Mezcal has always had a problem: Where it’s distilled is frequently far from where the agaves grow. Harvesting and transporting those heavy plants from remote and often difficult-to-reach areas can take an enormous amount of time and effort.

Mezcal de Leyendas has a new idea for solving the issue of getting agaves to the distillery: bring the distillery to the agaves. This new project, aptly named Vinata Solar (“solar distillery” in Spanish), is a completely solar-powered distillery mounted on a tractor in Durango, Mexico. Today this proof-of-concept project produces a small amount of mezcal, but it has the potential to change how mezcal is made in rural Mexico.

Why Put a Distillery On a Tractor?

Vinata Solar was inspired by a combination of mezcal’s exigencies and an obsession with Cognac. Cesar Gonzalez, one of Mezcal de Leyendas’ partners, was inspired by the tradition of horse-pulled Cognac distilleries that went from farm to farm across southwest France turning wine into eau de vie. Because of the remoteness of agave sources and undependable local infrastructure, it is common in the mezcal world to use donkeys to haul agaves from where they are harvested to the distillery.

Danny Mena, a co-founder of Mezcal de Leyendas, has long experience with the difficulties of sourcing rare agave because the brand bottles small batches from all over Mexico. One Leyendas release, distilled from an incredibly rare agave called Agave montana, highlighted the need for the Vinata Solar.
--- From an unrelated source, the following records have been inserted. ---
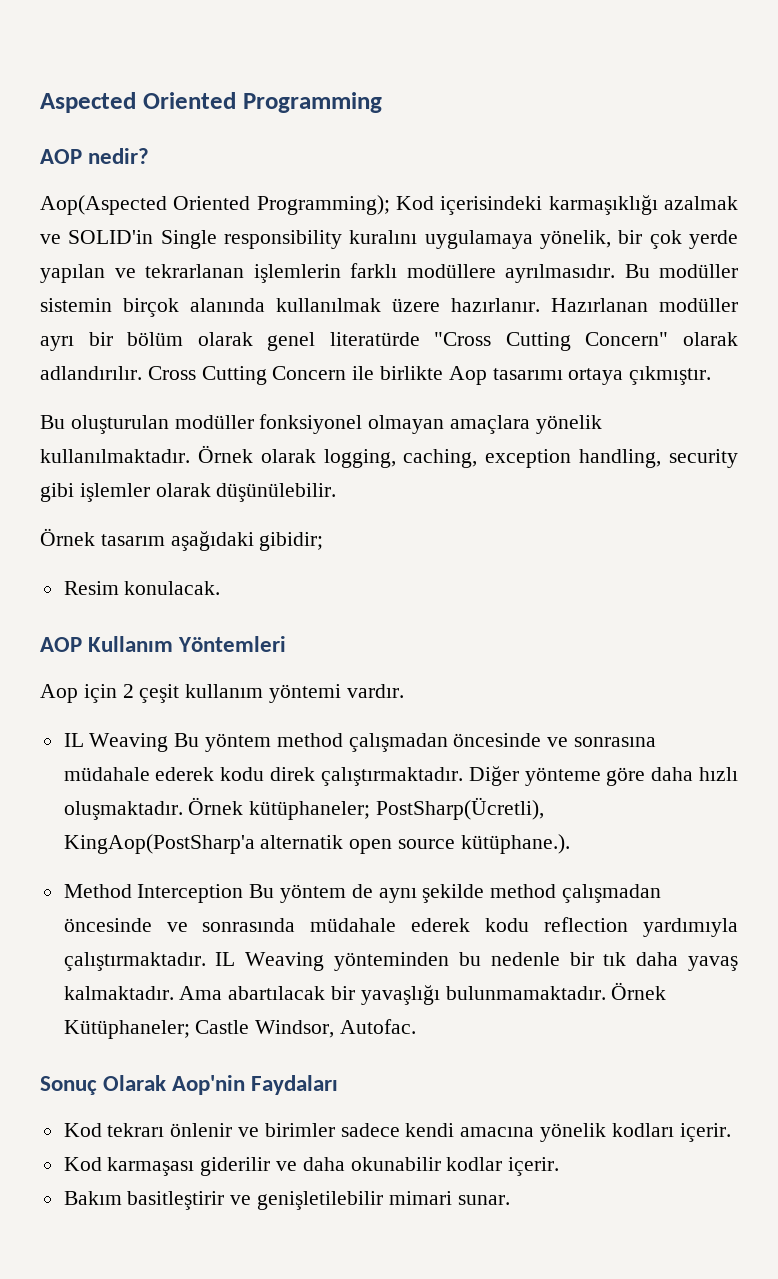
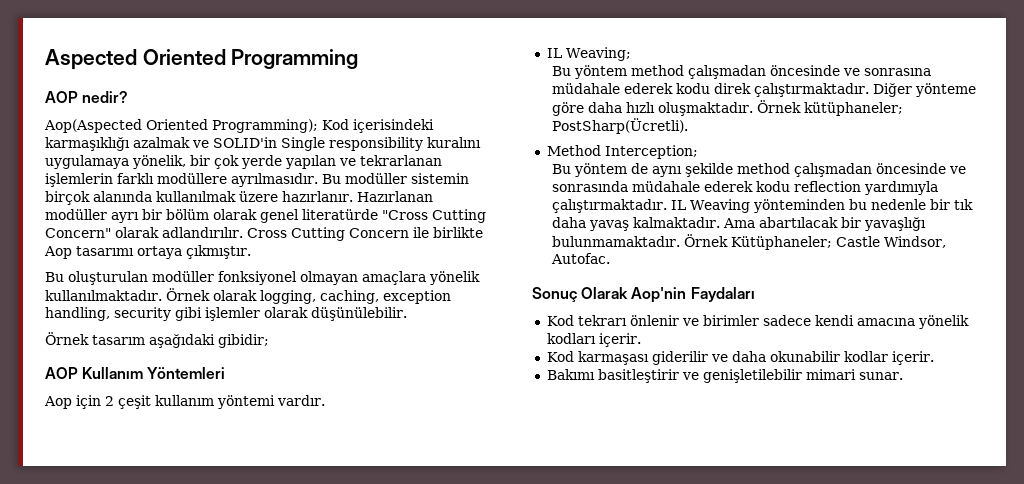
[63,581,221,595] // Resim konulacak. -> (269, 341) none
[89,733,169,752] Weaving -> [565,47,631,61] Weaving; //
[376,797,545,820] [63,834,570,854] PostSharp(Ücretli), KingAop(PostSharp'a alternatik open source kütüphane.). -> [552,118,689,134] PostSharp(Ücretli).
[137,884,244,903] Interception -> [604,145,698,159] Interception; //
[63,1191,122,1205] Bakım -> [546,369,595,380] Bakımı

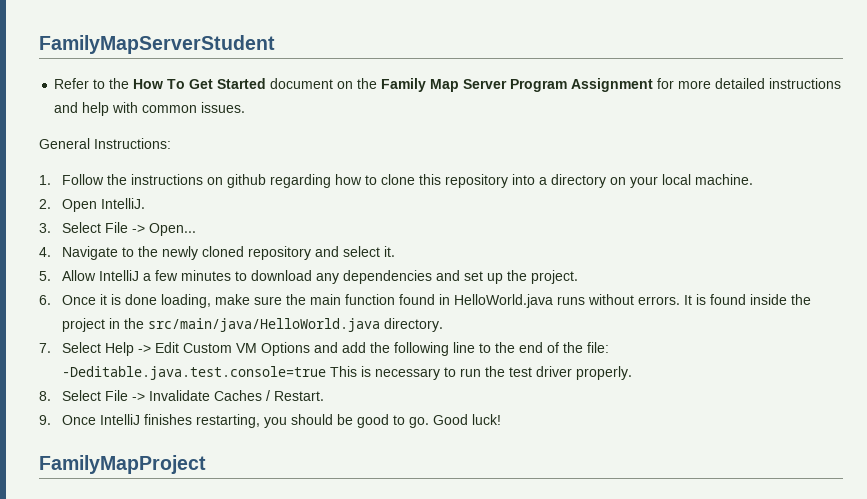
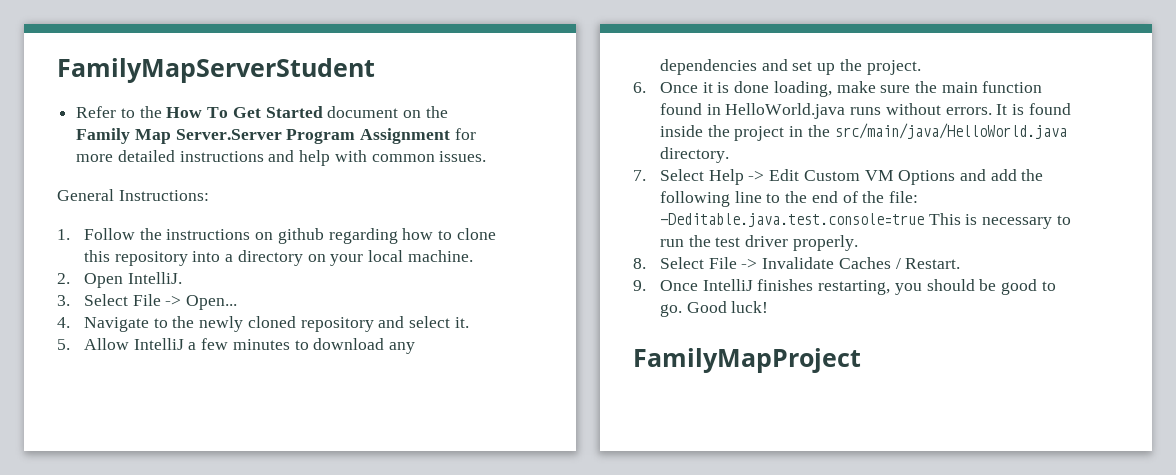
[463,79,508,89] Server -> [175,129,282,140] Server.Server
Agave montana are found in such a remote area of the Mexican state of Tamaulipas that they had to custom-build a distillery in order to make that mezcal. The experience made Mena think it might “be cool to create a distillery that we could take to the mountains of Tamaulipas or wherever.”

Gonzalez proposed the idea of a mobile distillery to students at the Autonomous University of Chihuahua, and they were off and running. Initial batches were of wildly variable quality. One batch was almost all furfural. Others were full of heads or full of tails, and one yielded only a single liter. But a positive engineering mindset and three years of iteration brought them to the current setup, which produces 180 bottles a month.

How the Vinata Solar Works

Gonzalez and the students came up with a simple upcycled design: They stripped down an old tractor nicknamed El Bicho (The Bug) and inserted a steel-jacketed steamer in the belly and a copper alembic still on its back. Agave is roasted in the oven, which is basically a solar-powered mash tun, and then run through a mechanical shredder. The shredded agave is fermented in traditional open-air wooden vats, and then distilled in the copper alembic, which also runs off solar panels. The whole project is carbon neutral because the system feeds electricity from the panels back into the local grid when it’s not actively distilling.

Originally Mena was “a bit hesitant” about the process because he was worried that it would be “too similar to a tequila” and not highlight the amazing flavors of the local Cenizo agaves. He was surprised by the final result because it was so distinct from the steamed roasting profiles present in many tequilas. “This is really cool, man,” says Mena. “This new one comes in at 50% [ABV] and has a wonderful mouthfeel that is super unctuous and has some smoke.”

What’s Next for Vinata Solar

Vinata Solar’s utility as a truly mobile distillery is hampered by its design trade-offs: All of the tractor’s engine and active components were stripped out for the distilling equipment, so the device must be moved by truck. But Mena and his collaborators are scheming on how to deploy it somewhere else and are offering up the blueprints so that anyone else can build or adapt it to their needs. Given the paucity of resources in rural Mexico, this sort of project could provide fantastic inspiration.

While Mena doesn’t know exactly where this will lead, he is focused on trying to adapt it to the world of mezcal. Traditionally mezcal is made by roasting agaves underground where they come into direct contact with smoke, which provides flavors and aromas that are critical to its identity. “I love the deep caramelization that underground roasting brings,” Mena says. But traditional mezcal makers also use wood fires to power their stills. That is a step where the wood doesn’t add any flavor to the mezcal, but does generate pollution. Eliminating that step has the potential to benefit the health of our planet and mezcal distillers — a true win-win.